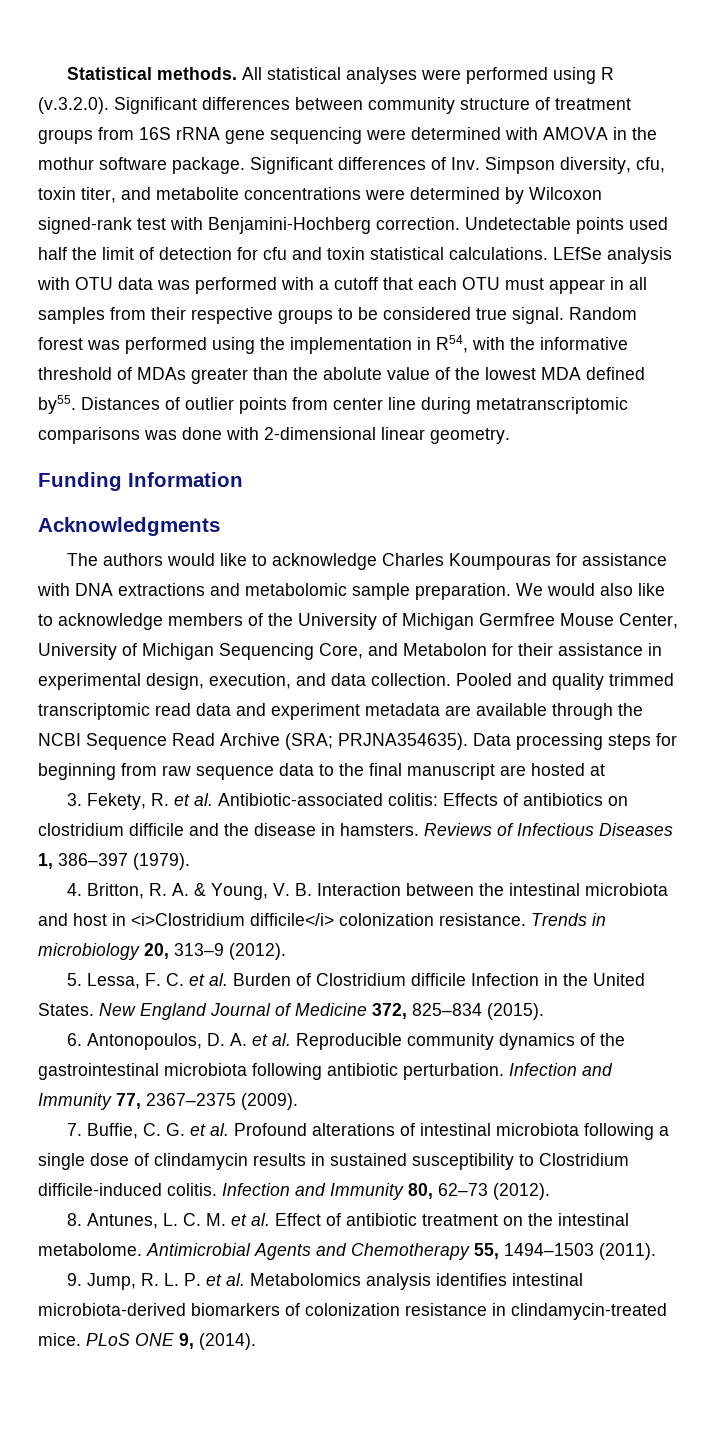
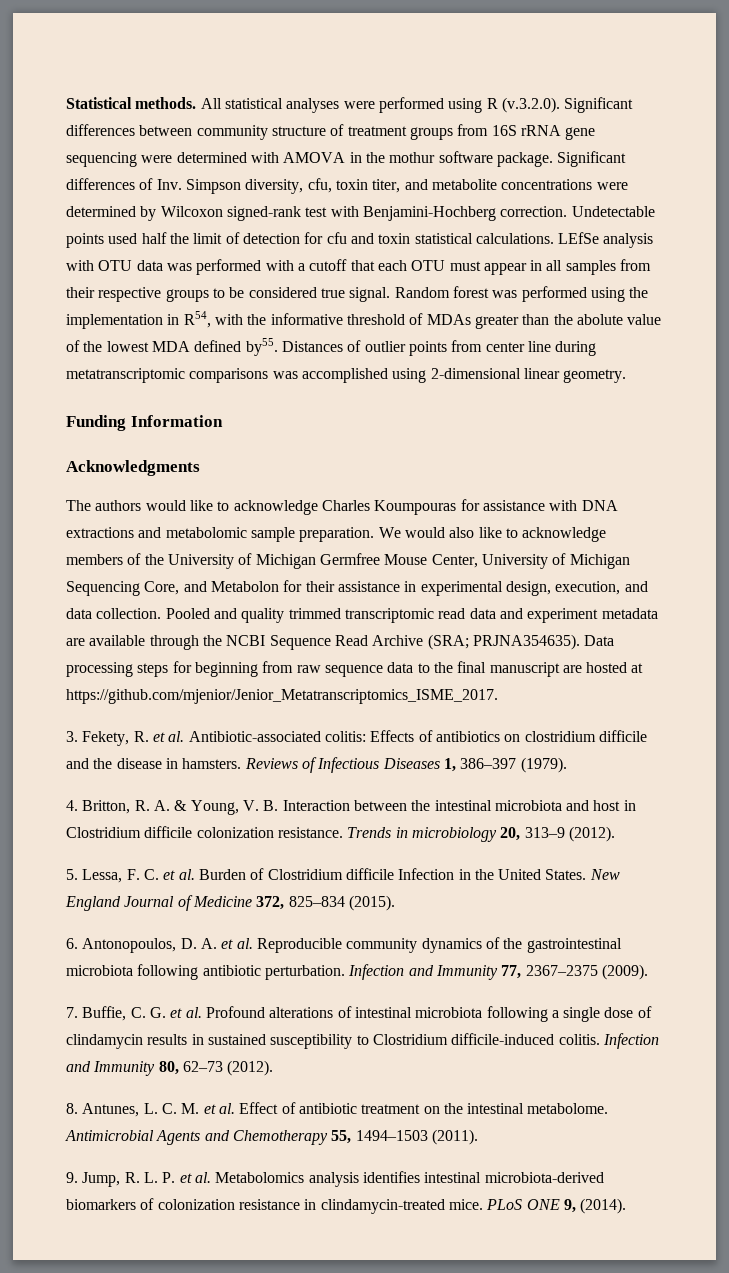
- Distances of outlier points from center line during metatranscriptomic comparisons was done with 2-dimensional linear geometry.
+ Distances of outlier points from center line during metatranscriptomic comparisons was accomplished using 2-dimensional linear geometry.
- Data processing steps for beginning from raw sequence data to the final manuscript are hosted at
+ Data processing steps for beginning from raw sequence data to the final manuscript are hosted at https://github.com/mjenior/Jenior_Metatranscriptomics_ISME_2017.
- 4. Britton, R. A. & Young, V. B. Interaction between the intestinal microbiota and host in <i>Clostridium difficile</i> colonization resistance.
+ 4. Britton, R. A. & Young, V. B. Interaction between the intestinal microbiota and host in Clostridium difficile colonization resistance.

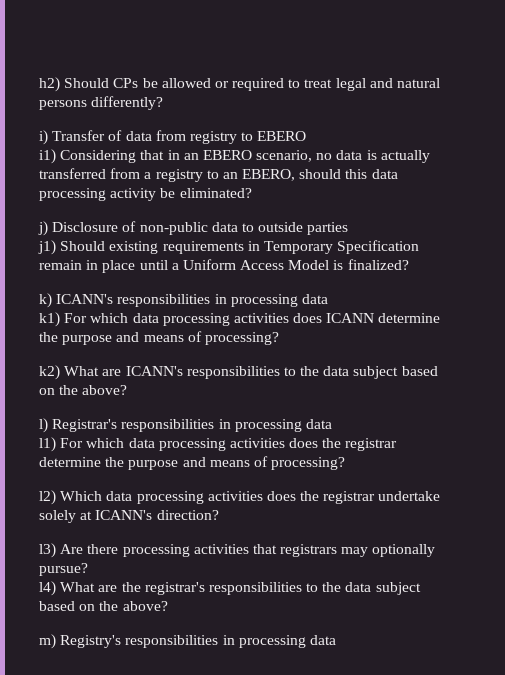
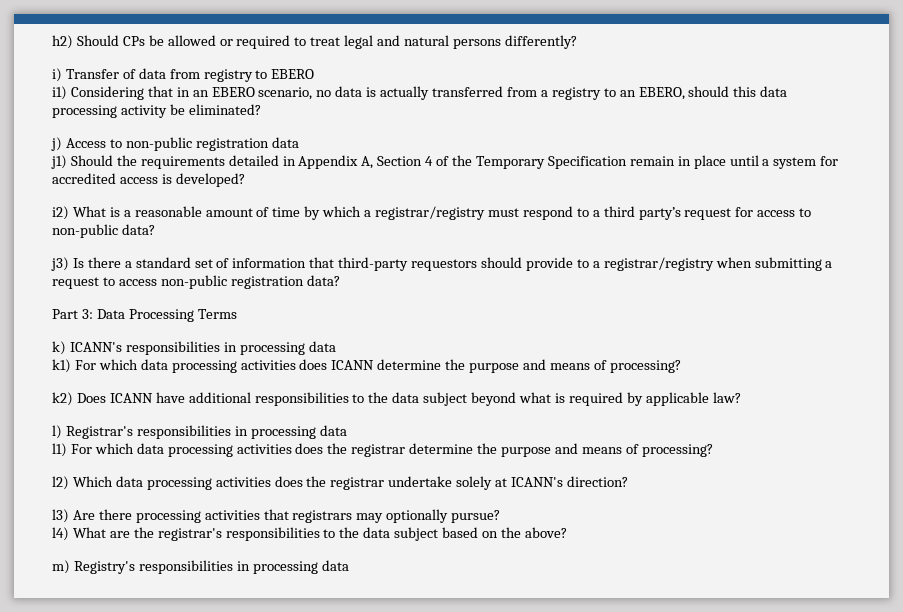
- j) Disclosure of non-public data to outside parties
- j1) Should existing requirements in Temporary Specification remain in place until a Uniform Access Model is finalized?
+ j) Access to non-public registration data
+ j1) Should the requirements detailed in Appendix A, Section 4 of the Temporary Specification remain in place until a system for accredited access is developed?
+ i2) What is a reasonable amount of time by which a registrar/registry must respond to a third party’s request for access to non-public data?
+ j3) Is there a standard set of information that third-party requestors should provide to a registrar/registry when submitting a request to access non-public registration data?
+ Part 3: Data Processing Terms
- k2) What are ICANN's responsibilities to the data subject based on the above?
+ k2) Does ICANN have additional responsibilities to the data subject beyond what is required by applicable law?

◆ WHAT NEEDS TO BE DONE: Drop the pictures and copy the data exactly.

◆ WRITTEN SOLUTION:
- Distances of outlier points from center line during metatranscriptomic comparisons was done with 2-dimensional linear geometry.
+ Distances of outlier points from center line during metatranscriptomic comparisons was accomplished using 2-dimensional linear geometry.
- Data processing steps for beginning from raw sequence data to the final manuscript are hosted at
+ Data processing steps for beginning from raw sequence data to the final manuscript are hosted at https://github.com/mjenior/Jenior_Metatranscriptomics_ISME_2017.
- 4. Britton, R. A. & Young, V. B. Interaction between the intestinal microbiota and host in <i>Clostridium difficile</i> colonization resistance.
+ 4. Britton, R. A. & Young, V. B. Interaction between the intestinal microbiota and host in Clostridium difficile colonization resistance.

- j) Disclosure of non-public data to outside parties
- j1) Should existing requirements in Temporary Specification remain in place until a Uniform Access Model is finalized?
+ j) Access to non-public registration data
+ j1) Should the requirements detailed in Appendix A, Section 4 of the Temporary Specification remain in place until a system for accredited access is developed?
+ i2) What is a reasonable amount of time by which a registrar/registry must respond to a third party’s request for access to non-public data?
+ j3) Is there a standard set of information that third-party requestors should provide to a registrar/registry when submitting a request to access non-public registration data?
+ Part 3: Data Processing Terms
- k2) What are ICANN's responsibilities to the data subject based on the above?
+ k2) Does ICANN have additional responsibilities to the data subject beyond what is required by applicable law?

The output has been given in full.